The test I’ll perform after each “optimization” is to run a brainfuck function that generates the first <100 numbers in the Fibonacci sequence.
For comparison here’s an image from my previous post where you can see that it actually takes almost 11 seconds to run that program when executed directly from a FAT16-formatted SD Card:
That’s BAD. REALLY bad.
It performs better (but still unbearably slow) when we read the code from RAM, so that’s what we are going to use for the purpose of this experiment. There won’t be fancy screenshots now because it’s kinda pointless to repeatedly screen-cap a console that only shows text.
The same code, executed from RAM and using the still-unoptimized interpreter takes around 3.7 seconds to run. This is our starting point:
-- RUNNING CODE -- 1, 1, 2, 3, 5, 8, 13, 21, 34, 55, 89 That took 3676 ms
A key point in brainfuck programs are “loops”. My current implementation deals with loops by means of a stack where I keep track of the “entry points”. When we enter a loop, I push the current program address to the stack. When we find the “end of loop” instruction and we need to go back to the point where the loop started, I know exactly where to go by just looking at the top of the stack. Once we exit a loop this address is popped-out from the stack. This of course works perfectly with nested loops.
I know what you are thinking: I can’t really have a stack that grows forever in a platform with barely 2KB of RAM, sure, and because of this my current implementation has a limit on the “depth” of nested loops. As I can easily store around 200 loop points in the available memory it’s safe to say it’s not really a limitation, though. I’m yet to see code with loops nested more than 5 or 6 levels down.
Now I can obviously do this in a different way: I can ditch the stack and deal with “end of loop” instructions by scanning the code in reverse until I reach the point where the loop started.
To do this we go over the program code from the current position back to the start of the program, keeping a counter that is increased by every “loop end” instruction we find, and decreased by every “loop start” in the way. The process stops when the counter reaches zero and we find a “loop start”. This takes no RAM (except for the counter) and I kinda expected this to be slower than my stack-based solution…
-- RUNNING CODE -- 1, 1, 2, 3, 5, 8, 13, 21, 34, 55, 89 That took 2718 ms
But I was wrong. That’s a whole second faster than with a stack!!
Who would have thought that going over the code instruction by instruction every damn loop is apparently faster than looking up a number in memory and performing an insta-jump?. This got me scratching my head until I remembered that I had my stack of loop-points stored in the external SPI RAM (because the SD functions were using too much RAM from my device).
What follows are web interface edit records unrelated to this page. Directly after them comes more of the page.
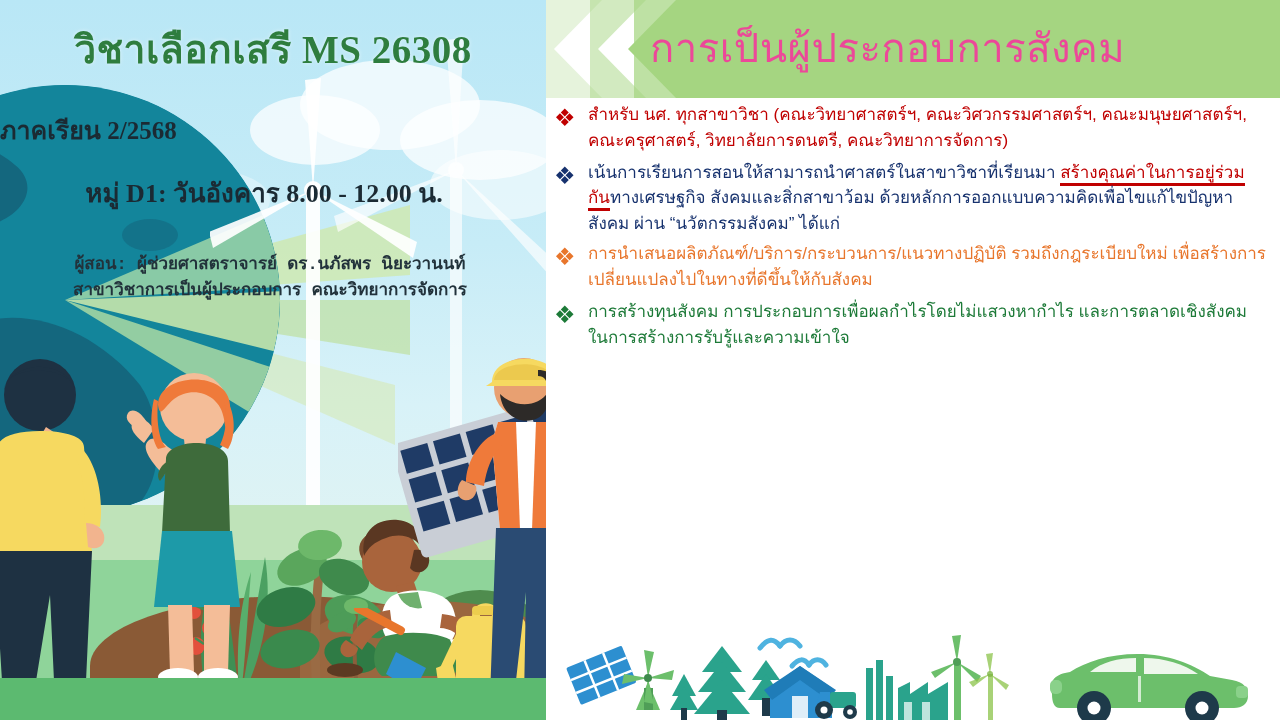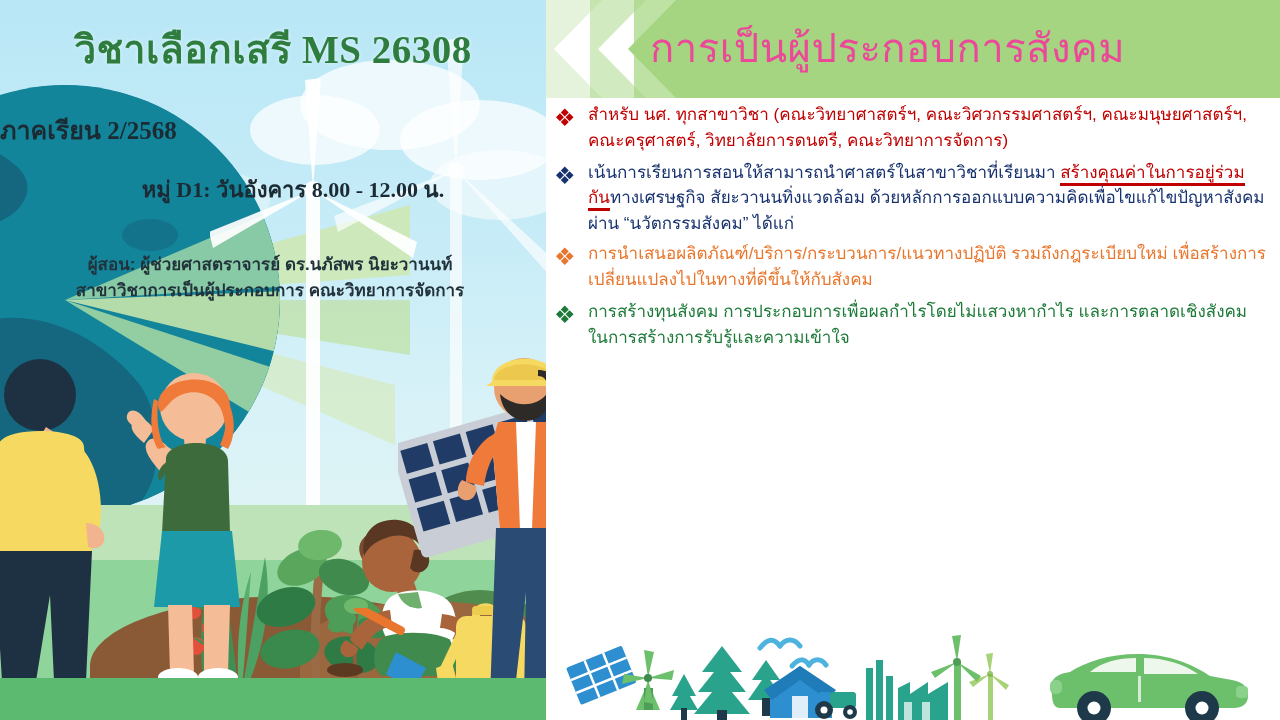"หมู่ D1: วันอังคาร 8.00 -" .left-section { font-size: 22px -> 26px; padding-left: 29px -> none }
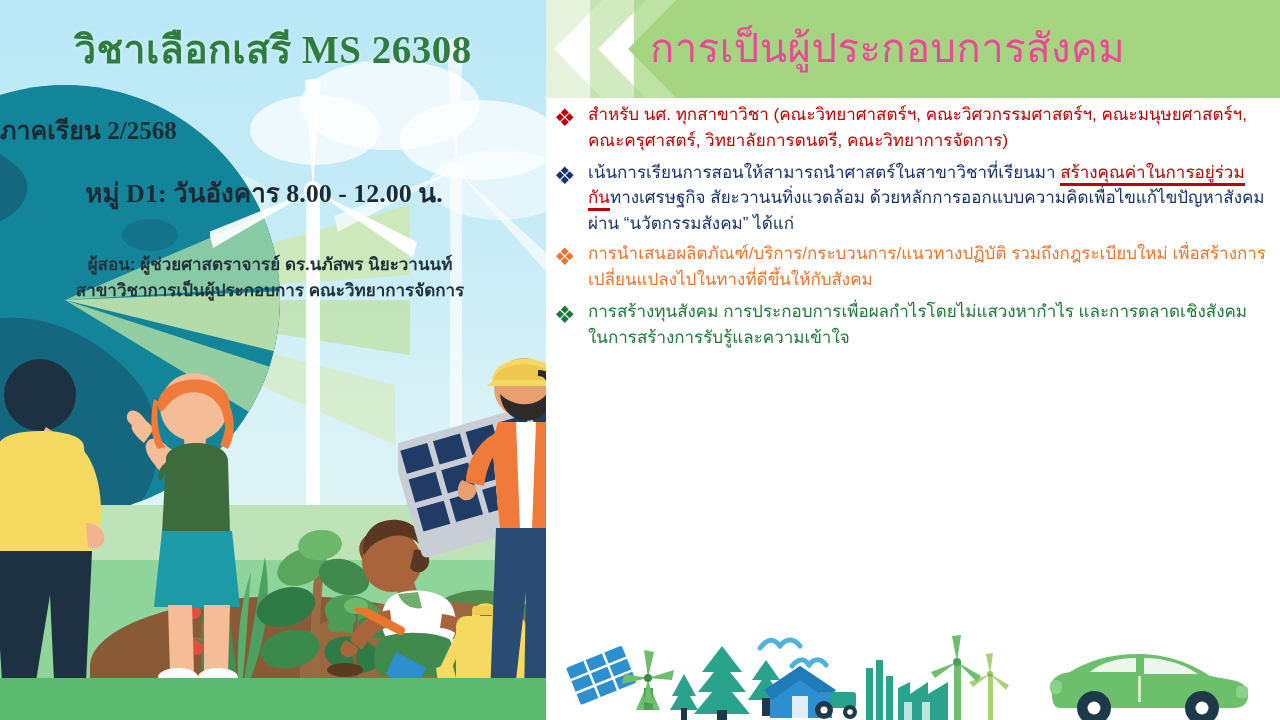"ทางเศรษฐกิจ สัยะวานนทิ่งแวดล้อม" span { text: สัยะวานนทิ่งแวดล้อม -> สังคมและสิ่กสาขาว้อม }
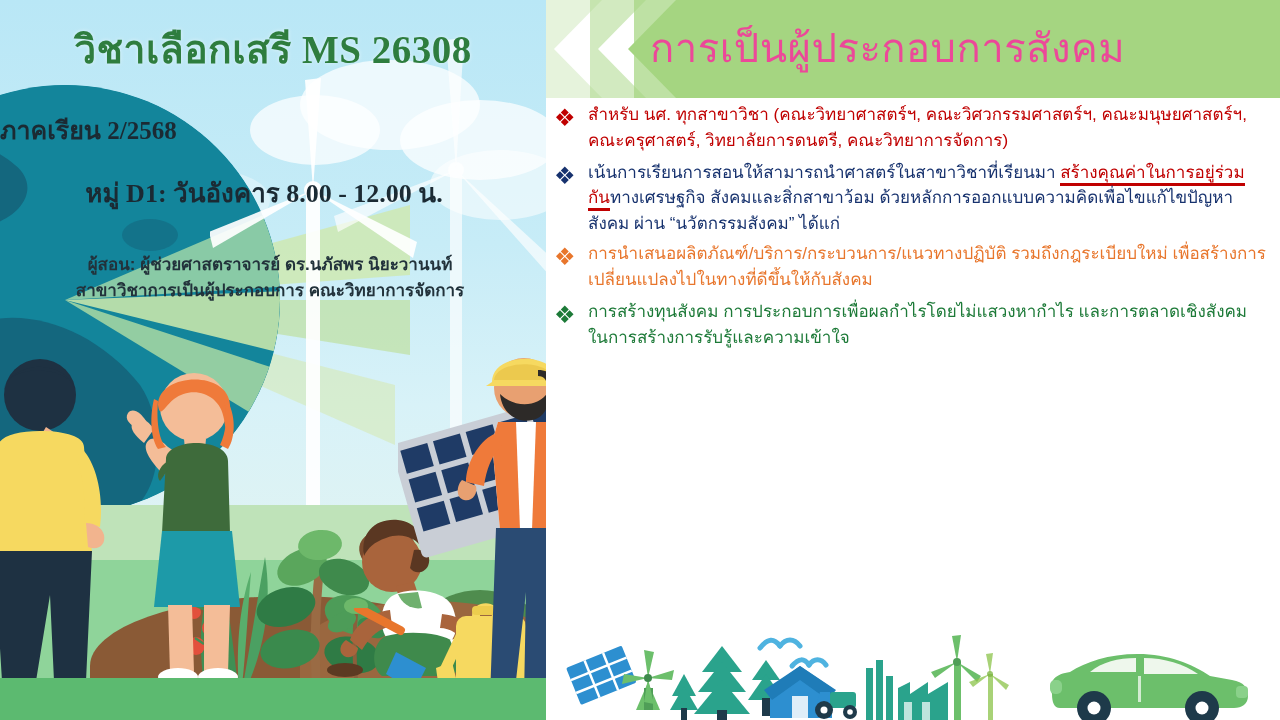"ผู้สอน: ผู้ช่วยศาสตราจารย์ ดร.นภัสพร" .left-teacher { font-family: Liberation Sans, sans-serif -> Liberation Mono, monospace }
This means that every read and write from this Stack requires communicating with the SPI RAM IC, something that happens at 1/4 of the processor speed and ALSO is performed by sending and receiving bytes of data bit per bit (which means that it takes a lot of instructions to read or write a single bit from memory). Addresses are also 4-byte wide (DWORD) so each access requires 32 bits to be transferred over SPI.
As I’m no longer making tests with Arduino’s SD Card library I can move the stack back to the internal RAM of the AVR controller and try again:
-- RUNNING CODE -- 1, 1, 2, 3, 5, 8, 13, 21, 34, 55, 89 That took 2596 ms
Ok, that’s better and actually makes sense. The stack solution is faster than scanning the code when the stack resides in the AVR internal RAM. The difference is barely 200 ms for this program, but I expect it to be larger with more loop-intensive code.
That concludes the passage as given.